“Yes, I am, too. She kep’ naggin’ at me day an’ night fer fear yuh’d be sassy to her an’ she’d have to take a back seat.”

“I’ll tell you what’s the matter with her!” interrupted Emarine. “She’s got the big-head. She thinks ev’ry body wants to rush into her old house, an’ marry her son, an’ use her old things! She wants to make ev’rybody toe her mark.”

“Emarine! She’s my mother.”

“I don’t care if she is. I w’u’dn’t tech her with a ten-foot pole.”

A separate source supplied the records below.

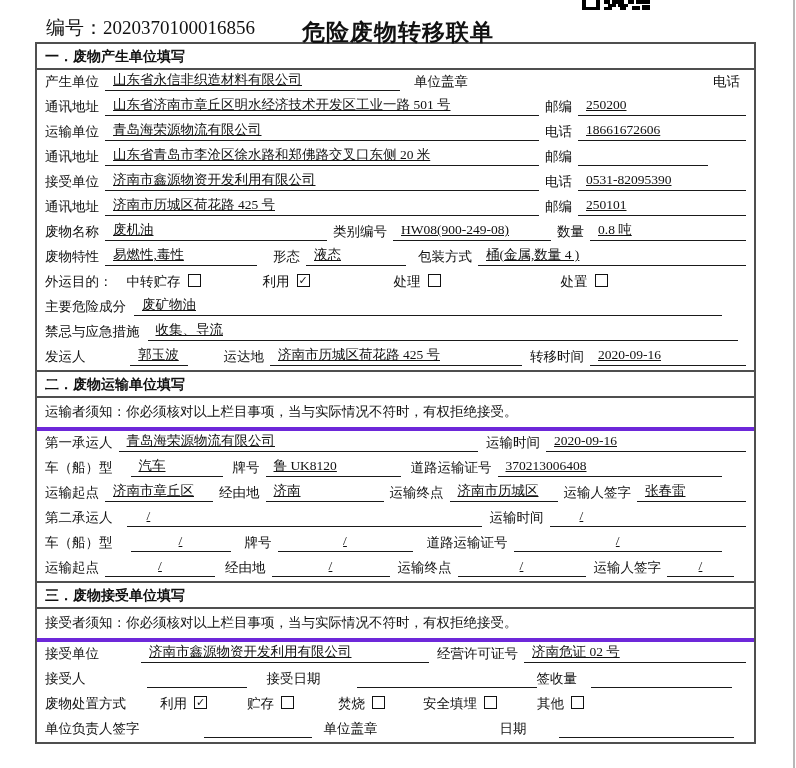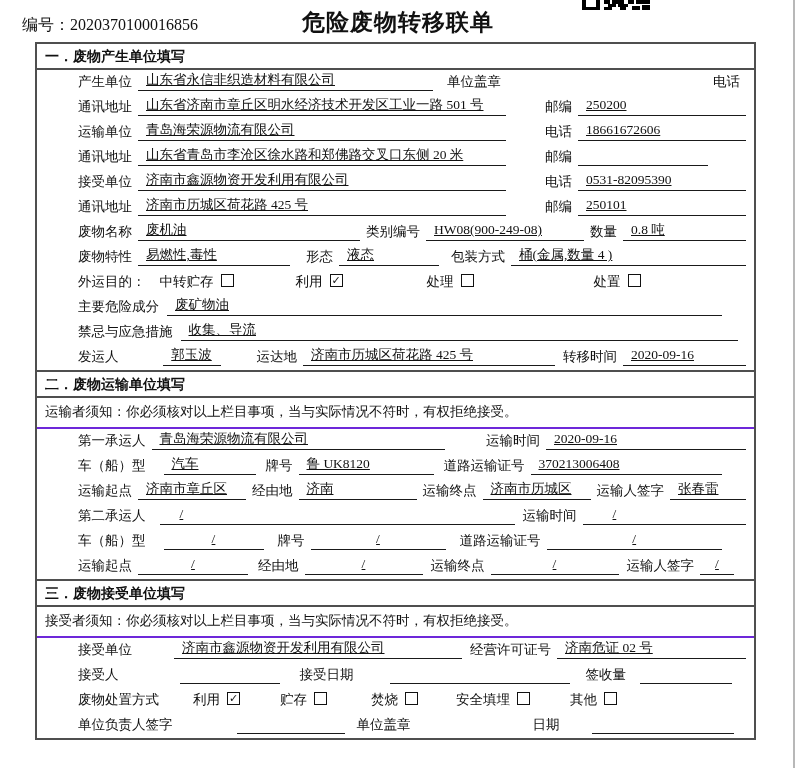--- a/index.html
+++ b/index.html
@@ -4,38 +4,38 @@
 <style>
   html,body { margin:0; padding:0; background:#fff; }
   .page {
     position:relative; width:796px; height:768px; background:#ffffff;
     font-family:"Liberation Serif","DejavU Serif",serif;
     font-family:"Liberation Serif","DejaVu Serif",serif;
     color:#111; overflow:hidden;
   }
   .page-edge { position:absolute; top:0; right:1px; width:2px; height:100%; background:#b8b8b8; }
   .doc-header { position:relative; height:42px; }
-  .doc-number { position:absolute; left:22px; top:15px; font-size:16px; white-space:nowrap; }
+  .doc-number { position:absolute; left:46px; top:15px; font-size:19px; white-space:nowrap; }
   .doc-title {
-    text-align:center; padding-top:7px; font-size:23px; font-weight:700; letter-spacing:1px;
+    text-align:center; padding-top:17px; font-size:23px; font-weight:700; letter-spacing:1px;
     font-family:"Liberation Sans","DejaVu Sans",sans-serif;
   }
   .qr { position:absolute; top:0; right:146px; width:68px; height:10px; }
   .form-table { margin-left:35px; width:721px; border:2px solid #4f4f4f; box-sizing:border-box; background:#fff; }
   .section + .section { border-top:2px solid #4f4f4f; }
   .section-header {
     font-family:"Liberation Sans","DejaVu Sans",sans-serif;
     font-weight:700; font-size:14px; padding:4px 8px 2px 8px; border-bottom:2px solid #4f4f4f;
   }
-  .notice-row { font-size:13.5px; padding:5px 8px 6px 8px; border-bottom:2px solid #6d28d9; white-space:nowrap; }
+  .notice-row { font-size:13.5px; padding:5px 8px 6px 8px; border-bottom:4px solid #6d28d9; white-space:nowrap; }
   .row {
     display:flex; align-items:flex-end; height:25px; padding:0 8px 4px 8px;
     box-sizing:border-box; font-size:13.5px; line-height:1.25; white-space:nowrap;
   }
-  .lbl { flex-shrink:0; margin-right:6px;margin-left:33px; }
+  .lbl { flex-shrink:0; margin-right:6px; }
   .val {
     flex-shrink:0; border-bottom:1px solid #1a1a1a; padding:0 4px 1px 8px;
     box-sizing:border-box; overflow:hidden;text-decoration:underline;
   }
   .fill { flex:1 1 0; min-width:0; }
   .ctr { text-align:center; padding-left:4px; }
   .sl { padding-left:20px; }
   .sl2 { padding-left:30px; }
   .opt { flex-shrink:0; display:flex; align-items:flex-start; }
   .opt-lbl { margin-right:7px; }
@@ -247,21 +247,21 @@
         <span class="val" style="width:288px;margin-left:36px">济南市鑫源物资开发利用有限公司</span>
         <span class="lbl" style="margin-left:8px">经营许可证号</span>
         <span class="val fill">济南危证 02 号</span>
       </div>
 
       <div class="row">
         <span class="lbl">接受人</span>
         <span class="val" style="width:100px;margin-left:55px"></span>
         <span class="lbl" style="margin-left:20px">接受日期</span>
         <span class="val" style="width:180px;margin-left:30px"></span>
-        <span class="lbl" style="margin-left:16px">签收量</span>
+        <span class="lbl" style="margin-left:0">签收量</span>
         <span class="val fill" style="margin-left:8px;margin-right:14px"></span>
       </div>
 
       <div class="row">
         <span class="lbl">废物处置方式</span>
         <span class="opt" style="margin-left:28px">
           <span class="opt-lbl">利用</span>
           <span class="cb">✓</span>
         </span>
         <span class="opt" style="margin-left:40px">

“She’ll be all right after we’re married, Emarine, an’ she finds out how—how nice yuh are.”

His own words appealed to his sense of the ridiculous. He smiled. Emarine divined the cause of his reluctant amusement and was instantly furious. Her face turned very white. Her eyes burned out of it like two fires.

“You think I ain’t actin’ very nice now, don’t you? I don’t care what you think, Orville Parmer, good or bad.”

The young man stood thinking seriously.

“Emarine,” he said, at last, very quietly, “I love yuh an’ yuh know it. An’ yuh love me. I’ll alwus be good to yuh an’ see that choo ain’t emposed upon, Emarine. An’ I think the world an’ all of yuh. That’s all I got to say. I can’t see what ails yuh, Emarine.... When I think o’ that day when I asked yuh to marry me.... An’ that night I give yuh the ring”—the girl’s eyelids quivered suddenly and fell. “An’ that moonlight walk we took along by the falls.... Why, it seems as if this can’t be the same girl.”

There was such a long silence that Mrs. Endey, cramping her back with one ear pressed to the keyhole of the door, decided that he had won and smiled dryly.